Game Boy/Game Boy Color

When it was released in 1989, neither Nintendo nor anyone else could fathom the impact the handheld system would have on the market.  From its humble black and white beginnings to its upgrade into the world of 8-bit color, the Game Boy has enjoyed a lot of success over the years.

Portables:  Game BoyGame Boy AdvanceNintendo DS | Nintendo 3DS
Home Consoles:  Nintendo 64 | GameCube | Wii | Wii U
Downloads:  Wii Ware & Virtual Console | Nintendo eShop | Wii U Downloads

Pocket Monsters Red & Pocket Monsters Green
(ポ ケットモンスター 赤 & ポケットモンスター緑)
(Pokémon Red & Pokémon Blue)

Japanese Release Date:  February 27th, 1996
American Release Date:  September 1st, 1998

Overview:  Pocket Monsters Red and Pocket Monsters Green are the role-playing games that started it all.  You play as a young boy attempting to collect the 150 pokemon in the Kanto region.  Along the way, you compete in a series of Pokemon Gyms in order to receive the gym badges you need to enter the Pokemon League.  Featuring a deep gameplay that was unheard of in a portable game at the time, the games would go on to sell millions of copies worldwide.

Changes:  For the American release, Pocket Monsters Green was released under the title Pokémon Blue.  In addition, the art files from both games were completely thrown out and replaced with that of the Japanese Pocket Monsters Blue.  The layout of the final dungeon (the cave where you can find Myuutwo) in the Japanese Red and Green games is replaced by the layout used in the Japanese Blue game for the American release.

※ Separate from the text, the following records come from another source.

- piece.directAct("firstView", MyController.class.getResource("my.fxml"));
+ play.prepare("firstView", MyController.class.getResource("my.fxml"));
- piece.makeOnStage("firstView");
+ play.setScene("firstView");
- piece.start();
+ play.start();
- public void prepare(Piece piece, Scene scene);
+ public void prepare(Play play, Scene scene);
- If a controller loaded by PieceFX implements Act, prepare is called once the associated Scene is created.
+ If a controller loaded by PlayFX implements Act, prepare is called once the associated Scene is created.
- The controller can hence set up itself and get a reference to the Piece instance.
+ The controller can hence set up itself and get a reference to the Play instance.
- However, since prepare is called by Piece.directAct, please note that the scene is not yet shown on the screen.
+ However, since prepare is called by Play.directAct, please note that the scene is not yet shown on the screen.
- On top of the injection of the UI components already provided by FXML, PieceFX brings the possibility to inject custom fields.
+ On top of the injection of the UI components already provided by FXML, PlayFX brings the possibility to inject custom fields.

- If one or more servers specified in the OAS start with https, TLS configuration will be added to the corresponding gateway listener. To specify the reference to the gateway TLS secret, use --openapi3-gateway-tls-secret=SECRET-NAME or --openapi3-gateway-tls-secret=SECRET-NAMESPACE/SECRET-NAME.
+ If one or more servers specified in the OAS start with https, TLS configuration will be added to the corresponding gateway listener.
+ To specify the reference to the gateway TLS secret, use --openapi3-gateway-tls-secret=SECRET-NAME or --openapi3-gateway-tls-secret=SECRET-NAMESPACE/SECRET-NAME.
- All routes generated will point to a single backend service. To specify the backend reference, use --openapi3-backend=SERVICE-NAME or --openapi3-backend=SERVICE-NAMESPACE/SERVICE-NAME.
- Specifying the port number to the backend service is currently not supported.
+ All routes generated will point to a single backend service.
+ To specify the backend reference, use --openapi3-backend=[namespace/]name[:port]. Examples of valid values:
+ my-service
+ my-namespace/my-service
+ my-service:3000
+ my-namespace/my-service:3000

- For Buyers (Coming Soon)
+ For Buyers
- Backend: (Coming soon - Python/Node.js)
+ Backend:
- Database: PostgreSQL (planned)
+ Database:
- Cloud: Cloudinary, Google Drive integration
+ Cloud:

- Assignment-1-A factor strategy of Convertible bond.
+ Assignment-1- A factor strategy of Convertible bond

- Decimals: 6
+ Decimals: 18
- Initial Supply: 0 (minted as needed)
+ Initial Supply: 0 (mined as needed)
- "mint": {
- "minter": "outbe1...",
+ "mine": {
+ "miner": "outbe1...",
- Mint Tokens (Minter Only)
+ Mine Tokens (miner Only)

Trivia:  It took Pocket Monsters creator Tajiri Satoshi six years to complete the game.  During this time, Game Freak almost went bankrupt, and five employees quit when they found out how serious the company's finances were.  Tajiri didn't pay himself during the final months of development.

Pocket Monsters Blue
(-No English Title-)

Japanese Release Date:  October 15th, 1996
American Release Date:  N/A

Overview:  Pocket Monsters Blue was the same game as Pocket Monsters Red and Pocket Monsters Green with a few differences.  The art used for the character in battle was completely redrawn, and the Pokemon Zukan ("Pokédex") was rewritten.  In addition, there was also a new layout for the final dungeon in the game.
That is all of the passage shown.